C'est également un sous-produit détecté dans l'huile extraite de la graine du cotonnier, pour un usage alimentaire. Sa consommation a été associée à une baisse de la fertilité masculine, suscitant l'intérêt de la communauté scientifique.

Malgré son potentiel en tant que contraceptif masculin, le gossypol n'a jamais atteint le marché en tant que tel. Actuellement, il s'agit d'un médicament expérimental largement étudié pour ses propriétés antitumorales. Notre laboratoire a montré qu'à des concentrations élevées, le gossypol favorise la fragmentation nucléaire des cellules du glioblastome, les forçant à franchir le point de non-retour de la mort cellulaire.

Gossypol est le premier maillon de la découverte de nouveaux médicaments utiles dans le traitement du glioblastome. Nous savons maintenant que les limites de ce type de tumeur dans l'activation de l'apoptose au-delà du point de non-retour peuvent être surmontées en utilisant le médicament approprié.

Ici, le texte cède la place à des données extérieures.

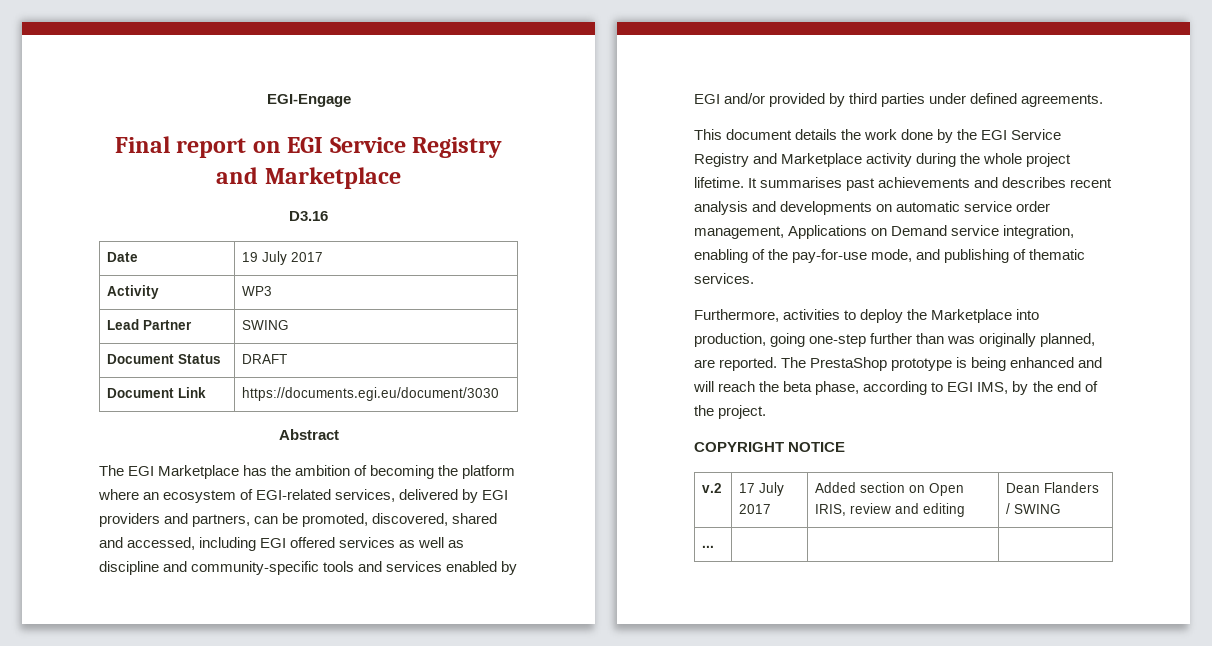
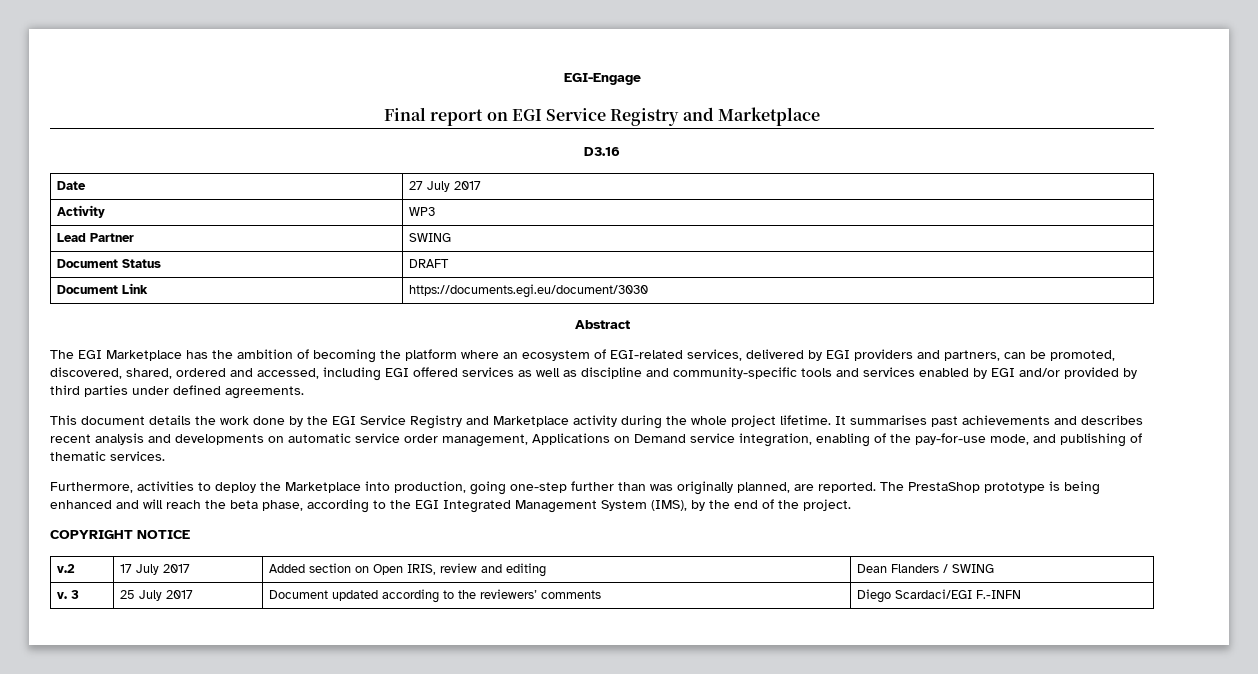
- Date | 19 July 2017
+ Date | 27 July 2017
- The EGI Marketplace has the ambition of becoming the platform where an ecosystem of EGI-related services, delivered by EGI providers and partners, can be promoted, discovered, shared and accessed, including EGI offered services as well as discipline and community-specific tools and services enabled by EGI and/or provided by third parties under defined agreements.
+ The EGI Marketplace has the ambition of becoming the platform where an ecosystem of EGI-related services, delivered by EGI providers and partners, can be promoted, discovered, shared, ordered and accessed, including EGI offered services as well as discipline and community-specific tools and services enabled by EGI and/or provided by third parties under defined agreements.
- The PrestaShop prototype is being enhanced and will reach the beta phase, according to EGI IMS, by the end of the project.
+ The PrestaShop prototype is being enhanced and will reach the beta phase, according to the EGI Integrated Management System (IMS), by the end of the project.
- ... | | |
+ v. 3 | 25 July 2017 | Document updated according to the reviewers’ comments | Diego Scardaci/EGI F.-INFN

Ainsi, une nouvelle piste de recherche est ouverte pour développer de nouveaux traitements et des stratégies plus efficaces pour ce type de cancer, actuellement incurable.

Nous espérons que dans les années à venir, de nouveaux médicaments ayant une fonction similaire au gossypol apparaîtront et nous permettront de faire face aux défis thérapeutiques posés par le glioblastome et, disons, d'autres tumeurs agressives.

Article initialement publié dans The Conversation - Par Judit Ribas Fortuny, professeur agrégé de pharmacologie, Université de Lleida ; Jordi Bruna Escuer, coordinateur de l'unité de neuro-oncologie, hôpital universitaire Bellvitge-ICO L'Hoapitalet, Institut de recherche biomédicale Bellvitge (IDIBELL) ; et Victor José Yuste Mateos, professeur titulaire à l'Université de biochimie et de biologie moléculaire, Universitat Autònoma de Barcelona.